How can architecture embrace diversity? The DeafSpace approach offers an answer, and a much-needed alternative to what, until recently, has been the norm in building design.
Even with a growing awareness of how design can exclude parts of the population, inclusive architecture can still be viewed as challenging the mythical ideal of ‘architectural purity’. The now-iconic Modular Man by Le Corbusier has long epitomised mainstream architecture's tendency to centre design around a small pool of archetypal athletic men.
Beyond this tradition of the architectural canon, the lesser-known principles of DeafSpace offer a powerful model for creating not just for accessibility but for altogether better design. Developed within the Deaf community, DeafSpace reimagines architecture with an acute awareness of sensory and social experience.

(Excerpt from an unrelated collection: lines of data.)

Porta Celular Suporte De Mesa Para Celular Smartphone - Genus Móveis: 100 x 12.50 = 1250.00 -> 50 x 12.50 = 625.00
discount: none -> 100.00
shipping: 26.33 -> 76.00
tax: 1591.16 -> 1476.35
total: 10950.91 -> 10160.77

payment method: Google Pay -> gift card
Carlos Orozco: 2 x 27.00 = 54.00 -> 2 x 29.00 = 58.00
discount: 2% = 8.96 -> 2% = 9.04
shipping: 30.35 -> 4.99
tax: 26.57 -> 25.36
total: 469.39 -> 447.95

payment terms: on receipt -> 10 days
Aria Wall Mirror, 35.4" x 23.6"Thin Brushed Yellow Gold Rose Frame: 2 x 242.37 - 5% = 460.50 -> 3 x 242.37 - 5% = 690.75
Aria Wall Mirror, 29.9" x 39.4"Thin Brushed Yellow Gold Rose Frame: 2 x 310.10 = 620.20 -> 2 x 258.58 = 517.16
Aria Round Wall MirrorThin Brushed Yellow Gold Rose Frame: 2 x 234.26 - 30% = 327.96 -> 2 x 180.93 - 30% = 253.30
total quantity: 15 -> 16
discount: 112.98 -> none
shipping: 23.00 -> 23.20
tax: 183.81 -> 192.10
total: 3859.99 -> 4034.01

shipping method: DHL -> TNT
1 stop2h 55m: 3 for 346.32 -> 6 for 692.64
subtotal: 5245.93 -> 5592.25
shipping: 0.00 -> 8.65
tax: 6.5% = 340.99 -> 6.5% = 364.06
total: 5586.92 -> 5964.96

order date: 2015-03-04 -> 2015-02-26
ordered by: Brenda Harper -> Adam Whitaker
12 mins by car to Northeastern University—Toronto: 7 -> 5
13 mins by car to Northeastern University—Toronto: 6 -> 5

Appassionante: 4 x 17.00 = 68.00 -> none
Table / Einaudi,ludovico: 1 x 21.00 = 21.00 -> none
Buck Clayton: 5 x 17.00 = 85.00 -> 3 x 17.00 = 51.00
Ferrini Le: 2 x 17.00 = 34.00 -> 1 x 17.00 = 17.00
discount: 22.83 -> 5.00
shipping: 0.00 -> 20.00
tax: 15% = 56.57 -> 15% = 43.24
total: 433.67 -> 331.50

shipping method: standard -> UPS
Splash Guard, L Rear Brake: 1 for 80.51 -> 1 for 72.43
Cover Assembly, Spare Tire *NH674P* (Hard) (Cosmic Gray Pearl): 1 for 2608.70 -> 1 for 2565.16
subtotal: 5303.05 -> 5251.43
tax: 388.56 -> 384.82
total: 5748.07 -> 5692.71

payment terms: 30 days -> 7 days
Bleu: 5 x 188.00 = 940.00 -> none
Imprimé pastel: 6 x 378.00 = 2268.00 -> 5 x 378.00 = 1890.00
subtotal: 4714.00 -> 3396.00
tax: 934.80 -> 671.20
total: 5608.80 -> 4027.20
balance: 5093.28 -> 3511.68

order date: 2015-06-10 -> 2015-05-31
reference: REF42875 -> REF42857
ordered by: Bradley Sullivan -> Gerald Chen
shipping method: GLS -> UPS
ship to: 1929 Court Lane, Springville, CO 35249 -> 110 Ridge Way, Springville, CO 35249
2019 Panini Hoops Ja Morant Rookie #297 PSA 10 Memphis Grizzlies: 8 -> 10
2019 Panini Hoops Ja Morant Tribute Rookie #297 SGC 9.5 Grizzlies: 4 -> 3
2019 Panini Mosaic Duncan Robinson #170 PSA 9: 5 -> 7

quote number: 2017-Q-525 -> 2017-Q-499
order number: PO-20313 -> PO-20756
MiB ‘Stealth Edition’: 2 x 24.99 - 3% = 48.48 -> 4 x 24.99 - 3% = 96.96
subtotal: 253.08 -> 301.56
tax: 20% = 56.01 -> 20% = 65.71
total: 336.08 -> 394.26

Heathlands School for deaf children in St Albans
What is DeafSpace?
In many cases, inclusivity in architecture is left as an afterthought in the design process; a culture of compliance usually leads to bureaucratic box-ticking – a far cry from creating anything that is loving or, dare we say, aesthetically pleasing. In contrast to this, DeafSpace aims to weave in a visceral human-focused approach that informs form, function, and aesthetics from the very beginning.
As bell hooks (the pen name of American author Gloria Jean Watkins) famously said, 'Feminism is for everybody.' Likewise, while rooted in the experiences of the deaf community, Deaf architect and DeafSpace expert Richard Dougherty explains, ‘DeafSpace is also about “deaf gain”, ie, the benefits which extend beyond the deaf community at an intersectional level.’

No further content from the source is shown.